(PROBLEM DETAILS):
Every line in the listing below from the one with "[343,275,375,285] GCC ->" through the one with "(435, 280) none" is to be reproduced exactly, both ends included; leave out the rest.

(THE DATA):

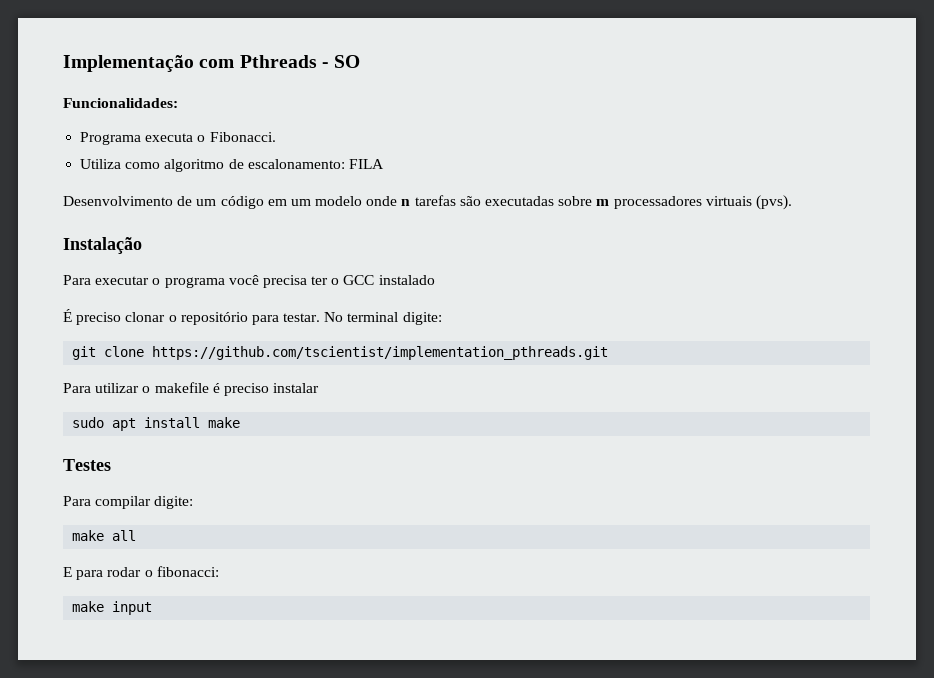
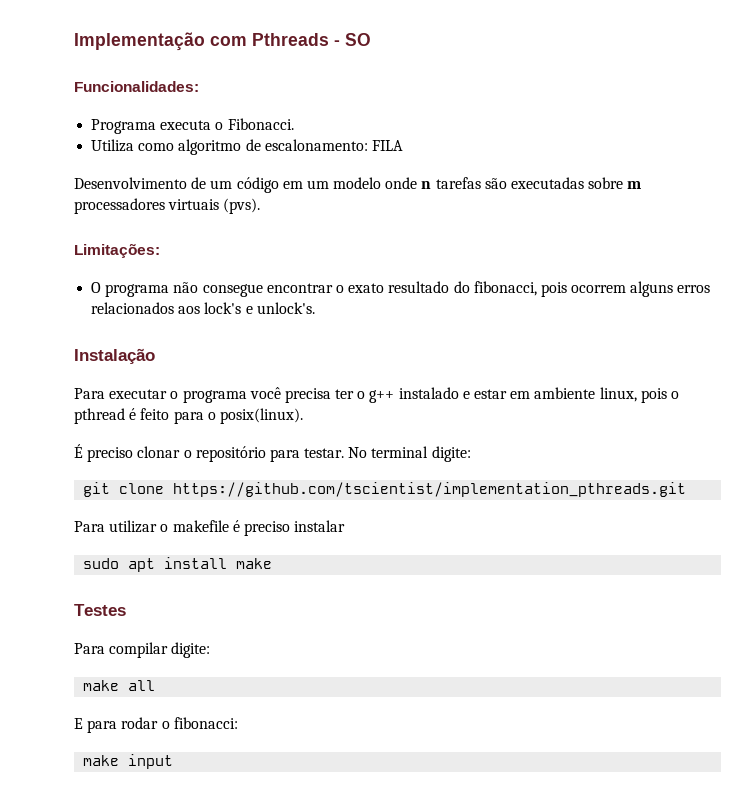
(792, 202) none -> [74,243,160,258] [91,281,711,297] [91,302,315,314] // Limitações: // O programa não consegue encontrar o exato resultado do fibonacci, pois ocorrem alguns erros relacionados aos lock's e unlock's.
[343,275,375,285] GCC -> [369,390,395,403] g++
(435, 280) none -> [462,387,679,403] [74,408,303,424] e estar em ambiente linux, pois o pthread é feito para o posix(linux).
---
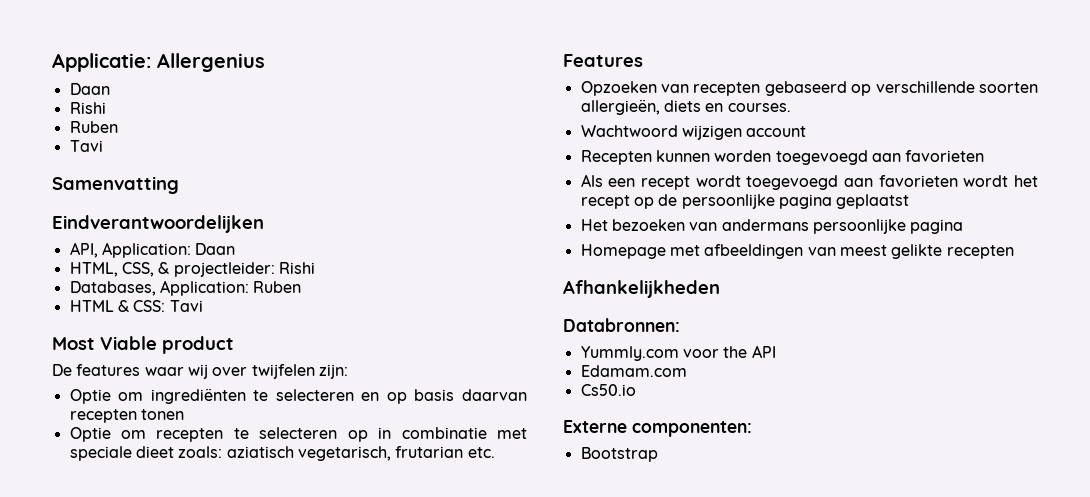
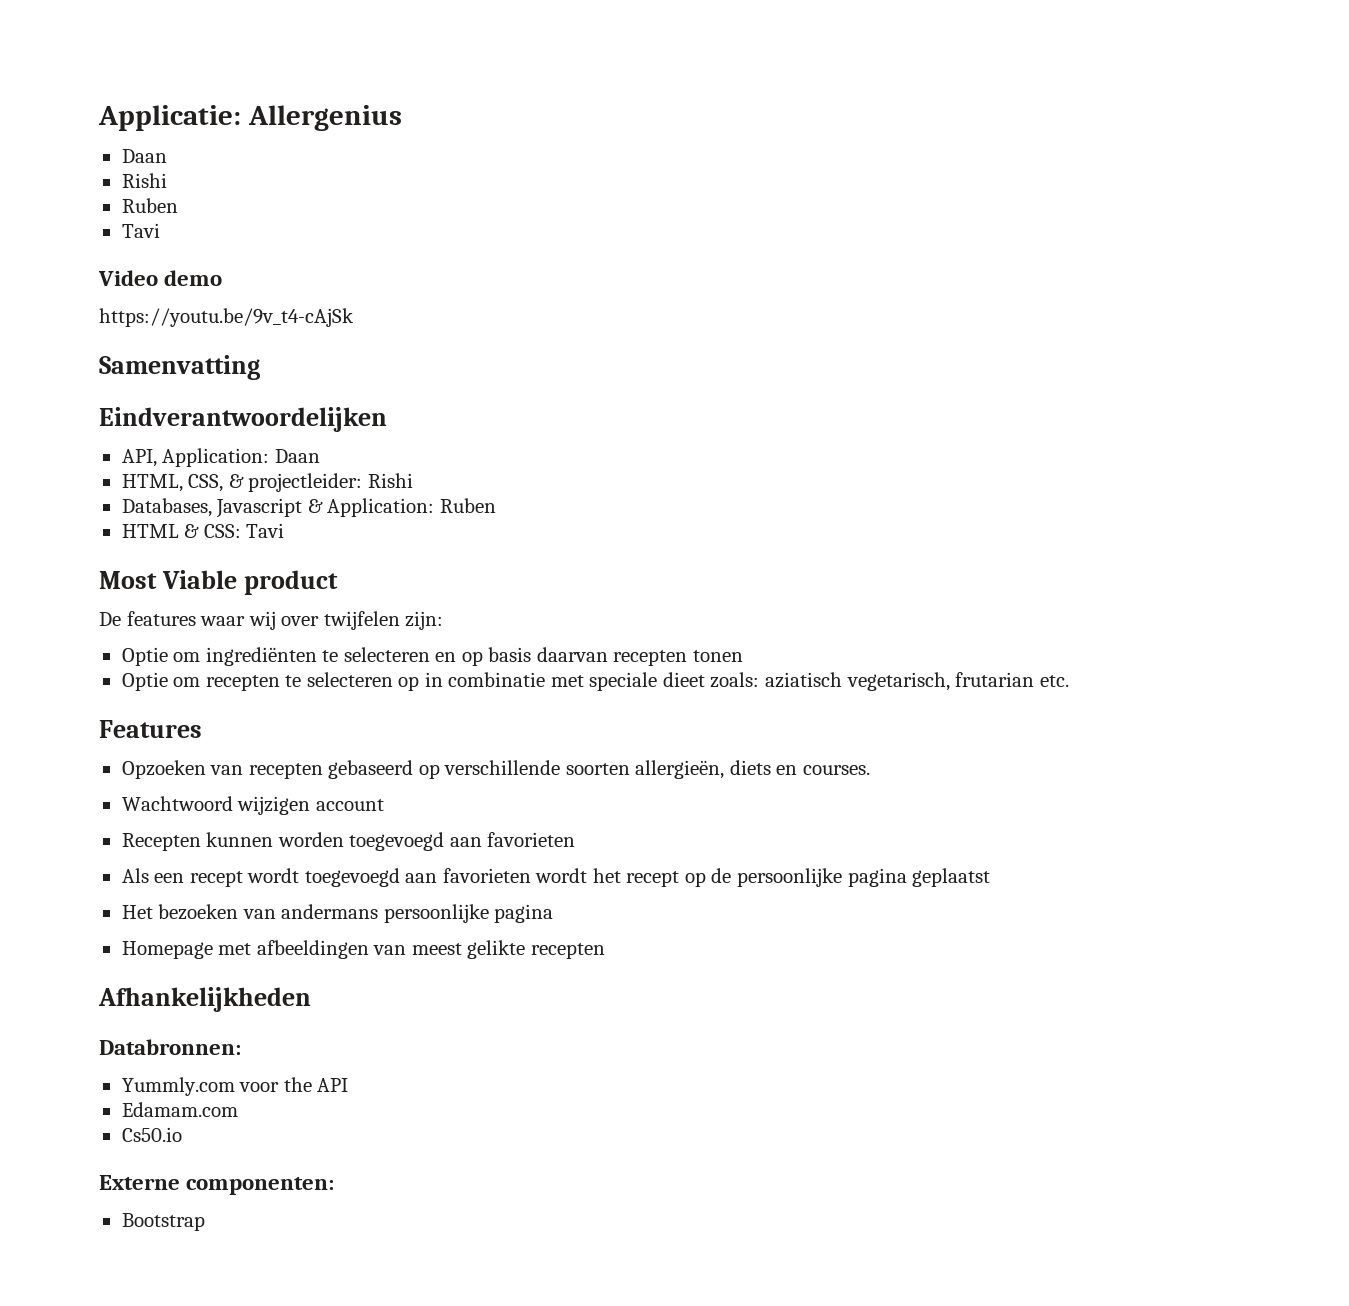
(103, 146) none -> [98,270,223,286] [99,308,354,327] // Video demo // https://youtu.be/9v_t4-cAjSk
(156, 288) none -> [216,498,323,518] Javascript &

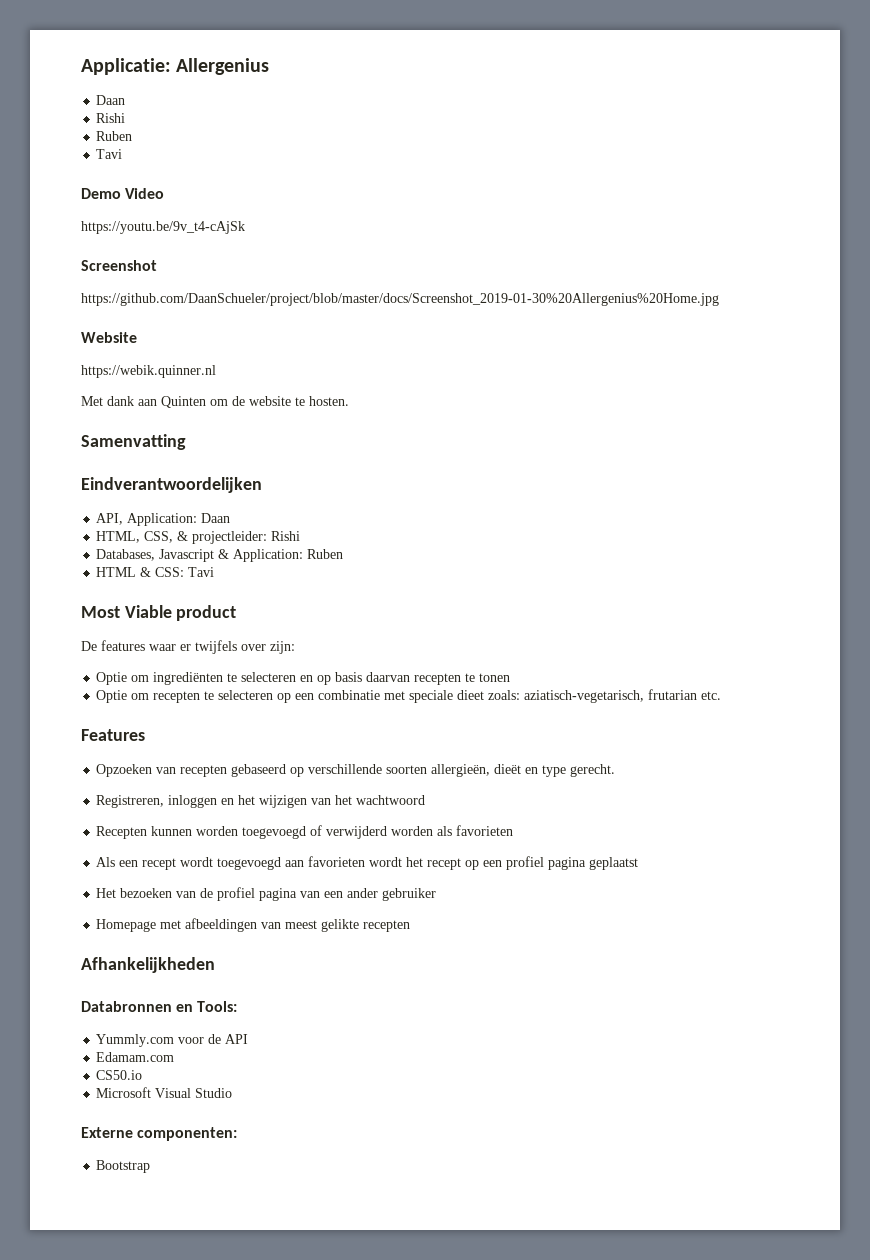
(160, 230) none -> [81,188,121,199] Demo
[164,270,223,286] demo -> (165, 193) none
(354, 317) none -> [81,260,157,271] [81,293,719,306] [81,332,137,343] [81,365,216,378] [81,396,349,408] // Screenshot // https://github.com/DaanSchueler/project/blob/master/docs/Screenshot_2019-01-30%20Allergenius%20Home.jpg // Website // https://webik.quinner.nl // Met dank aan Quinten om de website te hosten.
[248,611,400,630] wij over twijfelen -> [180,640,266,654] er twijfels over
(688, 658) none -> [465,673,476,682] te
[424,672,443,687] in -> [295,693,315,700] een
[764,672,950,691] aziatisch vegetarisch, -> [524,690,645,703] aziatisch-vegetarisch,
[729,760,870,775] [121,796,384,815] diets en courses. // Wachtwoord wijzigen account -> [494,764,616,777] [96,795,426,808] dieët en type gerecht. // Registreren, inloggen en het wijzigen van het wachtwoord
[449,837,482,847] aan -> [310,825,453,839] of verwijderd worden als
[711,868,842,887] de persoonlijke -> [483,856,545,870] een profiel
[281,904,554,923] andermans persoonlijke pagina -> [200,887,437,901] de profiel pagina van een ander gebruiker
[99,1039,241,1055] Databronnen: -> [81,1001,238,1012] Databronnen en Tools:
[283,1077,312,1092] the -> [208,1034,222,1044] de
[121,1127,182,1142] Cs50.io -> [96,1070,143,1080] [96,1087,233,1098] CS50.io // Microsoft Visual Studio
* * *
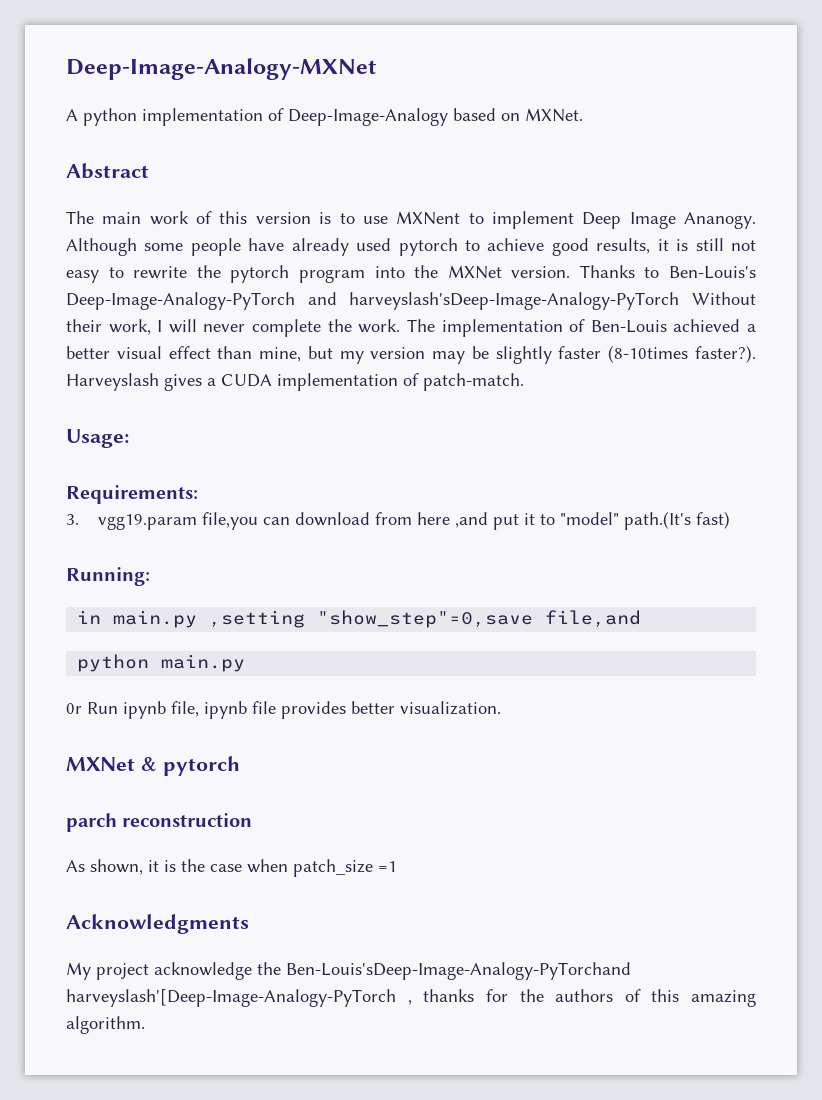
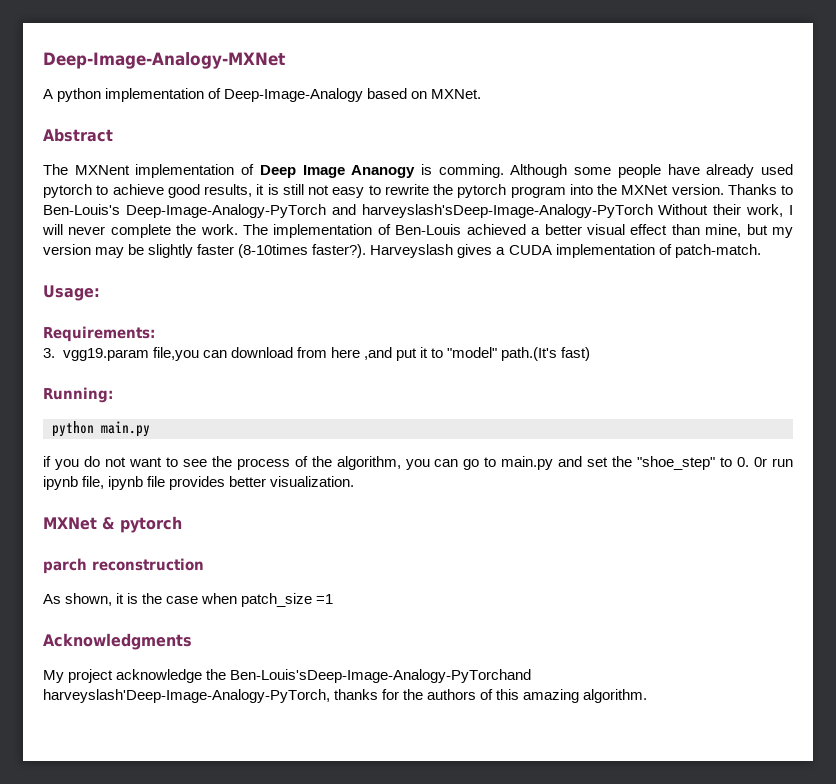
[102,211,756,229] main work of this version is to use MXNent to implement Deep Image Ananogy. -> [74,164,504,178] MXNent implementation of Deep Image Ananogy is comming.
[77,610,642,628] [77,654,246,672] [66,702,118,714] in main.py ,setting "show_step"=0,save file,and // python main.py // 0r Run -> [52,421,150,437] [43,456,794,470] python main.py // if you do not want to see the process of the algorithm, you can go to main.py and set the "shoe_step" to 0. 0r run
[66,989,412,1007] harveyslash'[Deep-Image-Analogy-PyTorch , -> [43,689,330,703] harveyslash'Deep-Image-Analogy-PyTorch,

(EXERCISE RESULT):
[343,275,375,285] GCC -> [369,390,395,403] g++
(435, 280) none -> [462,387,679,403] [74,408,303,424] e estar em ambiente linux, pois o pthread é feito para o posix(linux).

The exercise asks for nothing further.